Audi is the first automobile manufacturer worldwide to receive a certificate from the Aluminium Stewardship Initiative (ASI). With the Performance Standard certification, the ASI confirms that Audi meets the ASI requirements for industrial users of aluminum and sustainably designs and manufactures the aluminum components of the battery housing of the Audi e-tron.
For the assessment, independent third-party auditors carried out audits at the Audi plants in Győr, Neckarsulm and Brussels. As the next step, Audi intends to ensure the sustainability of these components also in its supply chain. To those ends, the company plans to work specifically with partners that are also certified by the ASI.
Aluminum is an increasingly important material in an automobile but is also very energy-intensive in production. Audi therefore places great value on the sustainability values and material stewardship of the materials it uses.

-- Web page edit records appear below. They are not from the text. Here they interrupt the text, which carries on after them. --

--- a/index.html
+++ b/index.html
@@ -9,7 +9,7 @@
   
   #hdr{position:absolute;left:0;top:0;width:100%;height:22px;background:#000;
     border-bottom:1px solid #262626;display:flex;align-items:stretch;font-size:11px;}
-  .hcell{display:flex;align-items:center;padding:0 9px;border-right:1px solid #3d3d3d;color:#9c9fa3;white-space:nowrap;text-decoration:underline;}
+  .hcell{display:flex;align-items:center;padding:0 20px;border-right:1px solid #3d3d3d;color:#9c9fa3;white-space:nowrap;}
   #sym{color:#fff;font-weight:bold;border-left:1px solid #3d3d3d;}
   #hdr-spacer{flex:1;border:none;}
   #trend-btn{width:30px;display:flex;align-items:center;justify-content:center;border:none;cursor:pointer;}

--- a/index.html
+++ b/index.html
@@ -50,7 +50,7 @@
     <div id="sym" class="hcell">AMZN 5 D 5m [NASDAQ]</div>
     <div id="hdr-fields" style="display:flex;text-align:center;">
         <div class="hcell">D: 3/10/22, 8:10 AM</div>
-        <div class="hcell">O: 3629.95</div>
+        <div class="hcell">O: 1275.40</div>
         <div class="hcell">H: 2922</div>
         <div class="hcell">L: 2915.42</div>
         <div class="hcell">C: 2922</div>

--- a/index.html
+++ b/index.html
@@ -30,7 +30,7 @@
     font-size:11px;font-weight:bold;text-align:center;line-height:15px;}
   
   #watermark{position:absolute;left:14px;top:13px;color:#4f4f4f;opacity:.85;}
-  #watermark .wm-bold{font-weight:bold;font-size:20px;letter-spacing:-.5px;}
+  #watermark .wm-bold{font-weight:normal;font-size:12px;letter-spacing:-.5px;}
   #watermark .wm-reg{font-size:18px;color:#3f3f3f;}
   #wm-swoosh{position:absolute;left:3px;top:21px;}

Audi stands for sustainability along the entire supply chain. The Aluminium Stewardship Initiative has created transparency with its new certification program.
—Bernd Martens, Member of the Board of Management for Procurement and IT
Martens said that the battery, as a major component of the new, all-electric Audi e-tron, was therefore just the beginning, and that Audi would gradually have its own development, procurement and production processes audited for as many aluminum components as possible at the company’s plants worldwide.
In addition, Audi intends to ensure sustainability in the long-term by means of ASI-certified partners and their suppliers along their respective upstream supply chains.
Audi has been involved in the Aluminium Stewardship Initiative since early 2013. In recent years, the initiative has developed und launched its global sustainability standards. These include environmental, social and governance criteria which apply to all stages of the process chain from the extraction of the raw material, bauxite, to processing and production and to recycling.
The material stewardship criteria requires, for example, that a company deals with the material in a resource-conserving way, prepares holistic lifecycle analyses and takes into consideration suitability for later repair and recycling when designing its products.